WHAT IS BEING ASKED ▸
Please, starting at the line that contains "[168,312,289,325] (Jul 2020", reproduce every line exactly until the records run out, skipping all pictures.

DATASET ▸
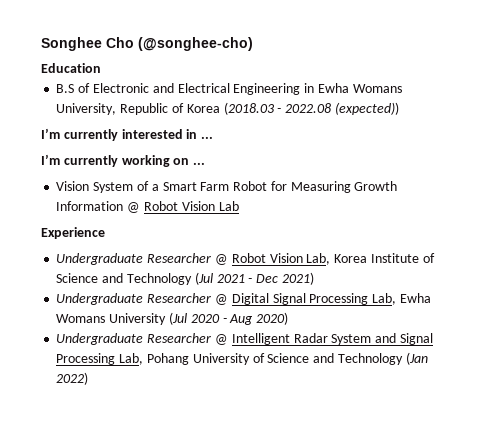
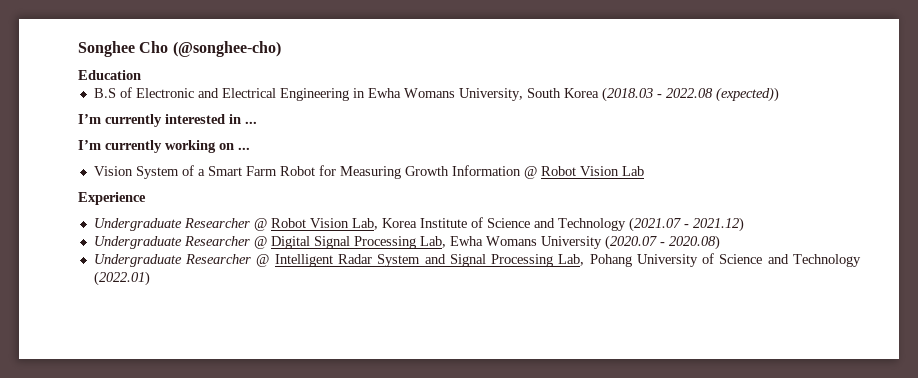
[120,103,184,115] Republic of -> [526,88,561,98] South
[194,272,314,285] (Jul 2021 - Dec 2021) -> [628,217,744,232] (2021.07 - 2021.12)
[168,312,289,325] (Jul 2020 - Aug 2020) -> [604,235,720,250] (2020.07 - 2020.08)
[405,352,428,365] [56,372,89,385] (Jan 2022) -> [93,271,150,286] (2022.01)

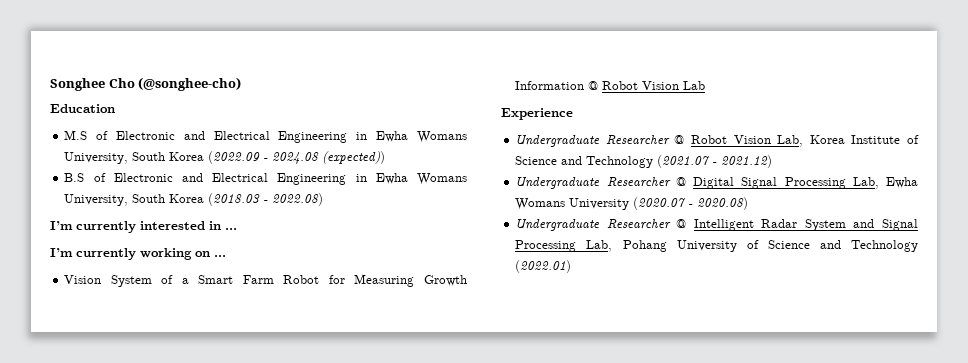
(141, 75) none -> [64,130,467,143] [64,151,386,164] // M.S of Electronic and Electrical Engineering in Ewha Womans University, South Korea (2022.09 - 2024.08 (expected))
[665,87,779,102] 2022.08 (expected)) -> [272,193,324,206] 2022.08)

PROBLEM SOLUTION ▸
[168,312,289,325] (Jul 2020 - Aug 2020) -> [604,235,720,250] (2020.07 - 2020.08)
[405,352,428,365] [56,372,89,385] (Jan 2022) -> [93,271,150,286] (2022.01)

(141, 75) none -> [64,130,467,143] [64,151,386,164] // M.S of Electronic and Electrical Engineering in Ewha Womans University, South Korea (2022.09 - 2024.08 (expected))
[665,87,779,102] 2022.08 (expected)) -> [272,193,324,206] 2022.08)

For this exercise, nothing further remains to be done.